Die Präsidentin der Europäischen Zentralbank (EZB), Christine Lagarde, hat intern klargestellt, dass sie weiterhin fest auf ihre Aufgaben konzentriert ist und ihre Kolleginnen und Kollegen persönlich informieren würde, sollte sie einen Rücktritt erwägen. Damit reagierte sie auf Spekulationen, wonach sie ihren Posten vorzeitig verlassen könnte — eine Debatte, die in Europas Finanzkreisen für erhebliche Nervosität sorgt.

Interne Nachricht beruhigt Geldpolitiker

Laut mehreren Quellen versandte Lagarde eine Nachricht an Entscheidungsträger innerhalb der Institution. Der Tenor der Botschaft: Sie denkt aktuell nicht an einen Rücktritt und bleibt ihrer Verantwortung verpflichtet. Beobachter interpretierten dies als klares Signal der Stabilität — wenn auch ohne eine endgültige Garantie für die gesamte verbleibende Amtszeit.

Politische Spekulationen aus Paris

Auslöser der Gerüchte war ein Bericht der Financial Times, wonach Lagarde ihren Posten möglicherweise vor den nächsten französischen Präsidentschaftswahlen räumen könnte. Ein solcher Schritt würde Präsident Emmanuel Macron erheblichen Einfluss auf die Auswahl ihres Nachfolgers geben.

Insider betonen jedoch, dass Lagardes Nachricht an die geldpolitischen Entscheidungsträger genau diese Spekulationen eindämmen sollte. Zwar ließ sie formal offen, dass ein Rücktritt theoretisch möglich bleibt, doch ihre Formulierung deutet darauf hin, dass sie kurzfristig keine entsprechenden Pläne verfolgt.

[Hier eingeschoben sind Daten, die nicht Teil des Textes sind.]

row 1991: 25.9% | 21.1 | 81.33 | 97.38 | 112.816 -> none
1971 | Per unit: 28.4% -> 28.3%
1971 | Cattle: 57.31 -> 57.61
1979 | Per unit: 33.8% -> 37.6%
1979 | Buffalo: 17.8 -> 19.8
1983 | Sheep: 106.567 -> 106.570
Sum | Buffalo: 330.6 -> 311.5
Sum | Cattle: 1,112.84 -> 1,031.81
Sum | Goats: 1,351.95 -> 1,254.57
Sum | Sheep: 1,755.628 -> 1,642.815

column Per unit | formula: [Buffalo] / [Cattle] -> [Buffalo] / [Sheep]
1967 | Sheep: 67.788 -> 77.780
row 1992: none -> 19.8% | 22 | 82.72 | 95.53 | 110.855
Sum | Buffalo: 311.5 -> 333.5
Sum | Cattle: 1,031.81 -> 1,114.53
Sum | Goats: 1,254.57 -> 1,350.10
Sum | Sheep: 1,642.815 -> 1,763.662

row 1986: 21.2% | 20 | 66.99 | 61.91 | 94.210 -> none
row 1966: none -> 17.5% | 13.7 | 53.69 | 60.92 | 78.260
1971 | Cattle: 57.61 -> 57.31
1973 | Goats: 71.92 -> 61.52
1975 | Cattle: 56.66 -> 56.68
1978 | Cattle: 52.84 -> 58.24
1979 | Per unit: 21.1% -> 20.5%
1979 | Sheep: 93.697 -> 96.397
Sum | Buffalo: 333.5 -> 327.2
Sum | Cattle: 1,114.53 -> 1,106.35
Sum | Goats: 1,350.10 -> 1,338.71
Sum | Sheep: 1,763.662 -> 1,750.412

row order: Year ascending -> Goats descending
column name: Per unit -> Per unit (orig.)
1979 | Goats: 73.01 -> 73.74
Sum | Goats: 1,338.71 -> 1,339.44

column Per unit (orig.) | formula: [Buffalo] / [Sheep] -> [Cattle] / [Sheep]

Amtszeit seit 2019 geprägt von Krisen

Lagarde übernahm den Vorsitz der EZB im November 2019 in Frankfurt, nachdem sie zuvor den Internationalen Währungsfonds (IWF) geleitet hatte. Ihre reguläre Amtszeit beträgt acht Jahre — ein Zeitraum, der die Bedeutung institutioneller Kontinuität in der europäischen Geldpolitik unterstreicht.

Ihre Ernennung war Teil eines politischen Kompromisses zwischen Paris und Berlin: Während Lagarde die Spitze der EZB übernahm, wurde Ursula von der Leyen Präsidentin der Europäischen Kommission — ein Arrangement, das die Machtbalance innerhalb der EU widerspiegelte.

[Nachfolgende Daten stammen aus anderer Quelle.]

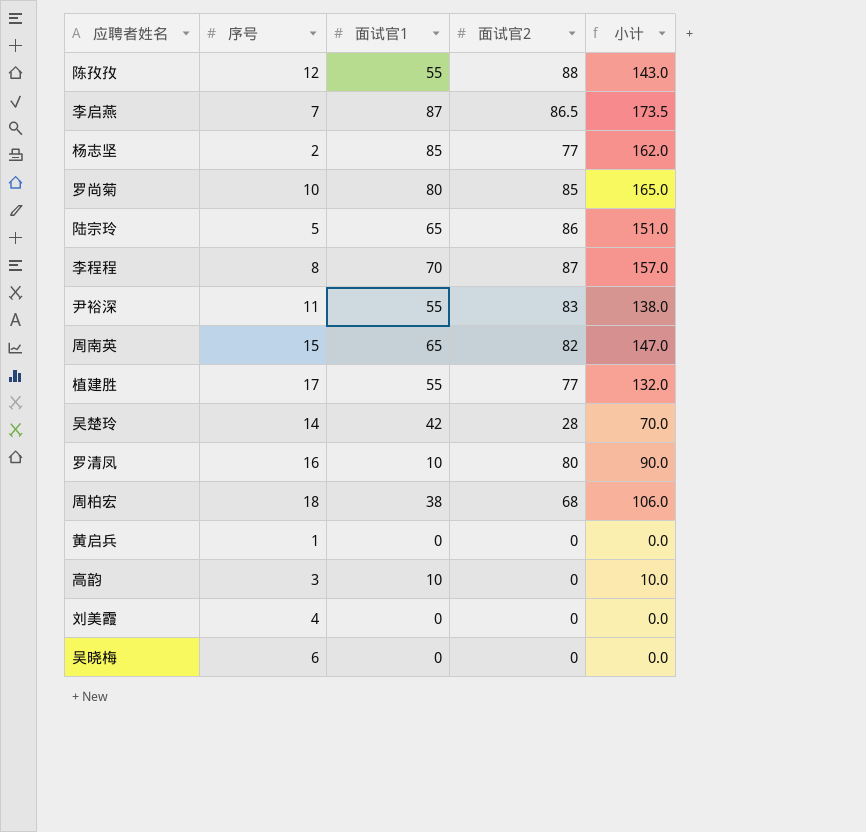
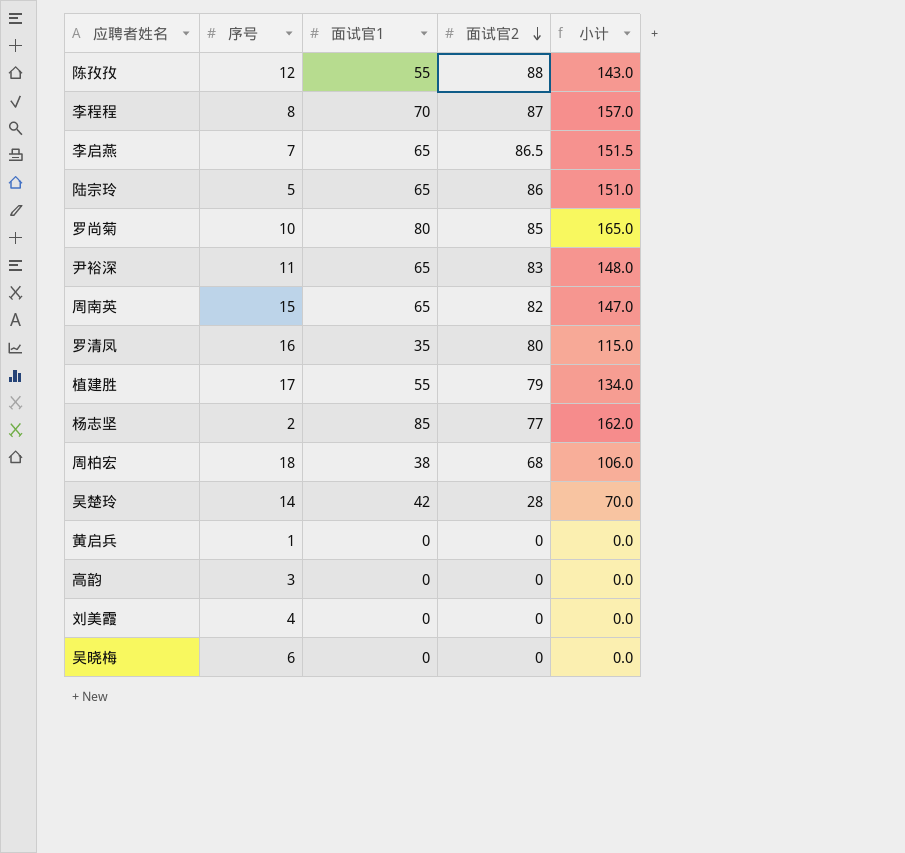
row order: none -> 面试官2 descending
李启燕 | 面试官1: 87 -> 65
李启燕 | 小计: 173.5 -> 151.5
尹裕深 | 面试官1: 55 -> 65
尹裕深 | 小计: 138.0 -> 148.0
罗清凤 | 面试官1: 10 -> 35
罗清凤 | 小计: 90.0 -> 115.0
植建胜 | 面试官2: 77 -> 79
植建胜 | 小计: 132.0 -> 134.0
高韵 | 面试官1: 10 -> 0
高韵 | 小计: 10.0 -> 0.0

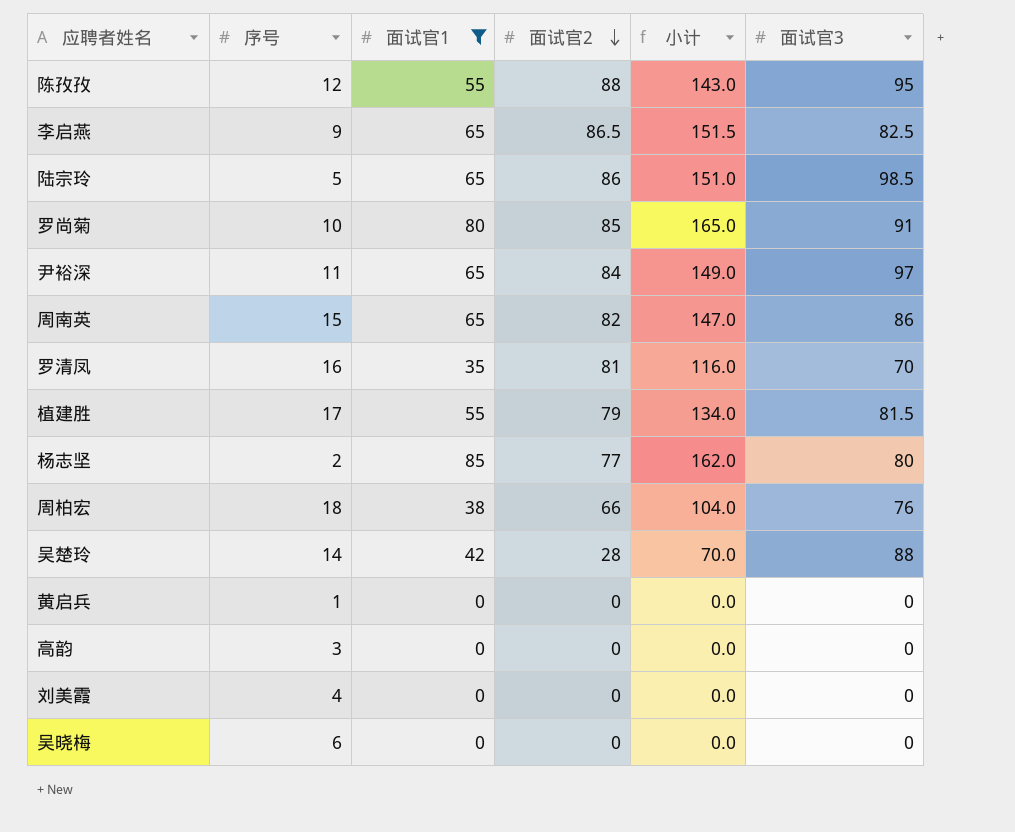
filter: none -> 面试官1 != 70
column 面试官3 | position: none -> 6
李启燕 | 序号: 7 -> 9
尹裕深 | 面试官2: 83 -> 84
尹裕深 | 小计: 148.0 -> 149.0
罗清凤 | 面试官2: 80 -> 81
罗清凤 | 小计: 115.0 -> 116.0
周柏宏 | 面试官2: 68 -> 66
周柏宏 | 小计: 106.0 -> 104.0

Kaum im Amt, sah sich Lagarde mit einer Reihe außergewöhnlicher Krisen konfrontiert:

  • COVID-19-Pandemie
  • Krieg zwischen Russland und der Ukraine
  • massive Energiepreisschocks
  • globale Lieferkettenstörungen
  • steigende Inflation
  • wirtschaftspolitische Spannungen mit den USA

Inflationsbekämpfung und Zinswende

Unter Lagardes Führung leitete die EZB eine aggressive Zinswende ein, um die Preissteigerungen einzudämmen. Diese Entscheidungen waren politisch heikel: Höhere Zinsen dämpfen zwar Inflation, bremsen aber zugleich Wachstum und erhöhen die Kosten staatlicher Schulden.

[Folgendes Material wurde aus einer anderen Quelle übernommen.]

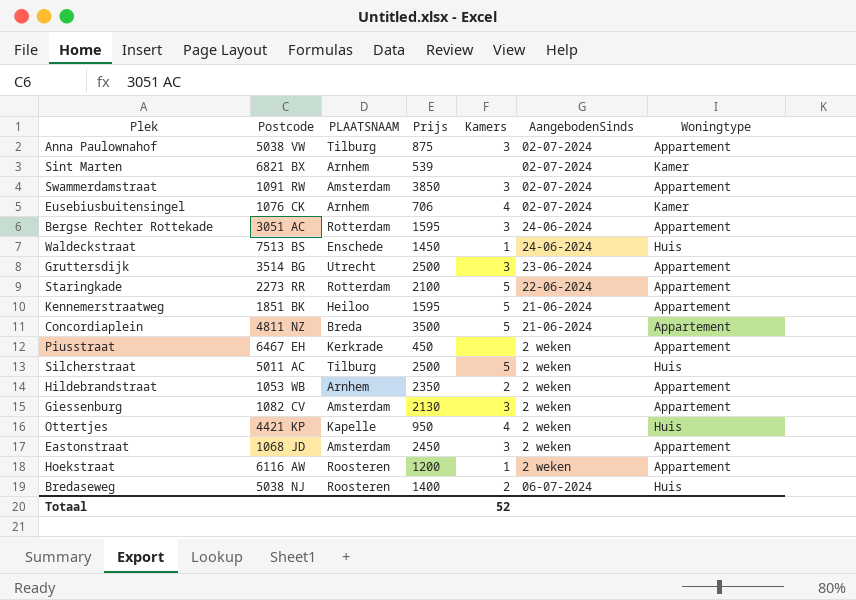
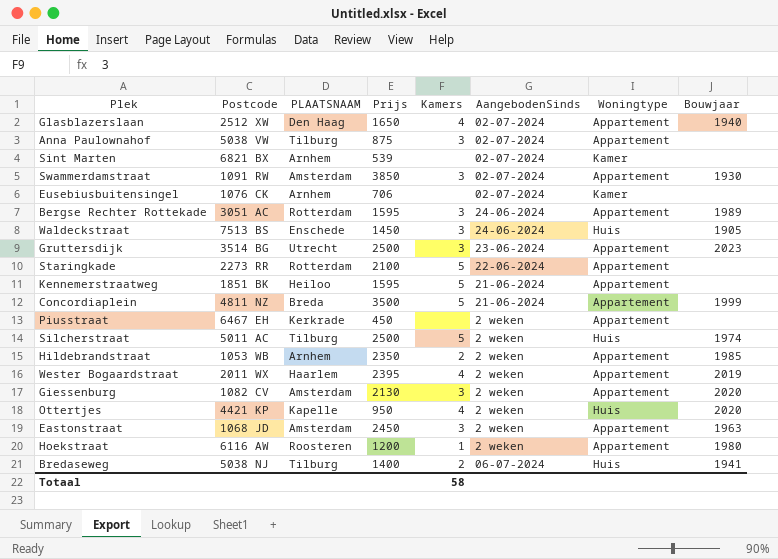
column Bouwjaar | position: none -> 8
row Glasblazerslaan: none -> 2512 XW | Den Haag | 1650 | 4 | 02-07-2024 | Appartement | 1940
Eusebiusbuitensingel | Kamers: 4 -> none
Waldeckstraat | Kamers: 1 -> 3
row Wester Bogaardstraat: none -> 2011 WX | Haarlem | 2395 | 4 | 2 weken | Appartement | 2019
Bredaseweg | PLAATSNAAM: Roosteren -> Tilburg
Totaal | Kamers: 52 -> 58

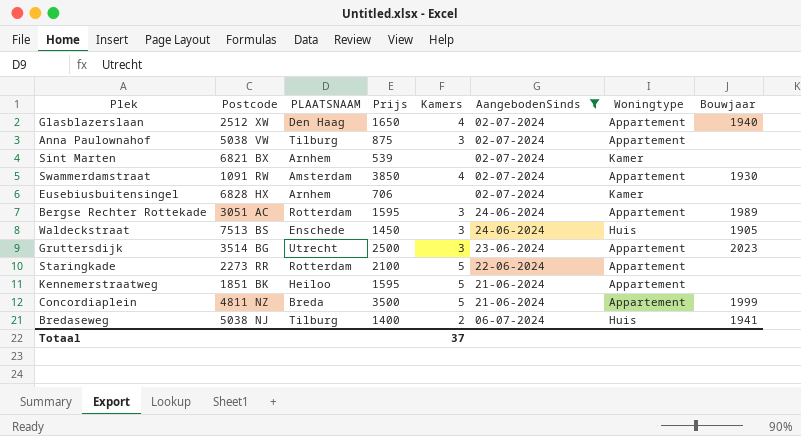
filter: none -> AangebodenSinds != 2 weken
Swammerdamstraat | Kamers: 3 -> 4
Eusebiusbuitensingel | Postcode: 1076 CK -> 6828 HX
Totaal | Kamers: 58 -> 37

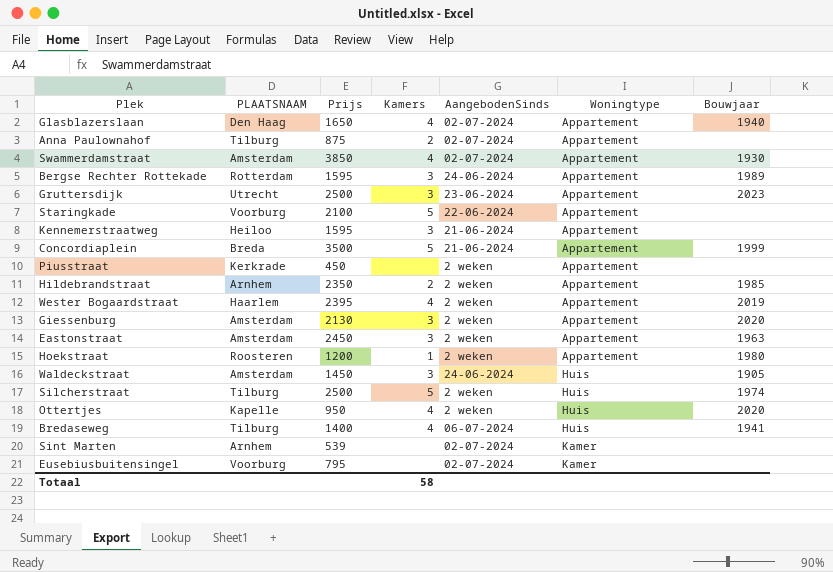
filter: AangebodenSinds != 2 weken -> none
row order: none -> Woningtype ascending
column Postcode | position: 2 -> none
Anna Paulownahof | Kamers: 3 -> 2
Staringkade | PLAATSNAAM: Rotterdam -> Voorburg
Kennemerstraatweg | Kamers: 5 -> 3
Waldeckstraat | PLAATSNAAM: Enschede -> Amsterdam
Bredaseweg | Kamers: 2 -> 4
Eusebiusbuitensingel | PLAATSNAAM: Arnhem -> Voorburg
Eusebiusbuitensingel | Prijs: 706 -> 795
Totaal | Kamers: 37 -> 58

Ökonomen bewerten ihre Amtsführung unterschiedlich. Befürworter loben ihre Fähigkeit, die Währungsunion durch mehrere Schocks zu navigieren. Kritiker bemängeln hingegen, dass die Inflation in einigen Ländern der Eurozone weiterhin hoch bleibt.

Potenzielle Nachfolger

Ein Finanz-Panel der Financial Times identifizierte mögliche Kandidaten für eine Nachfolge:

  • Pablo Hernández de Cos, ehemaliger Präsident der Bank von Spanien
  • Klasse Knot, ehemaliger Präsident der niederländischen Zentralbank
  • Isabel Schnabel, Mitglied des EZB-Exekutivrates
  • Joachim Nagel, Präsident der Deutschen Bundesbank

Die endgültige Entscheidung liegt beim Europäischen Rat nach Konsultation mit dem Europäischen Parlament und dem EZB-Rat.

Fazit

Lagarde hat mit ihrer internen Nachricht für Klarheit gesorgt und Spekulationen über einen kurzfristigen Rücktritt weitgehend ausgeräumt. Ihre Amtszeit bleibt eine entscheidende Phase für die Stabilität der Eurozone und die geldpolitische Strategie in Europa.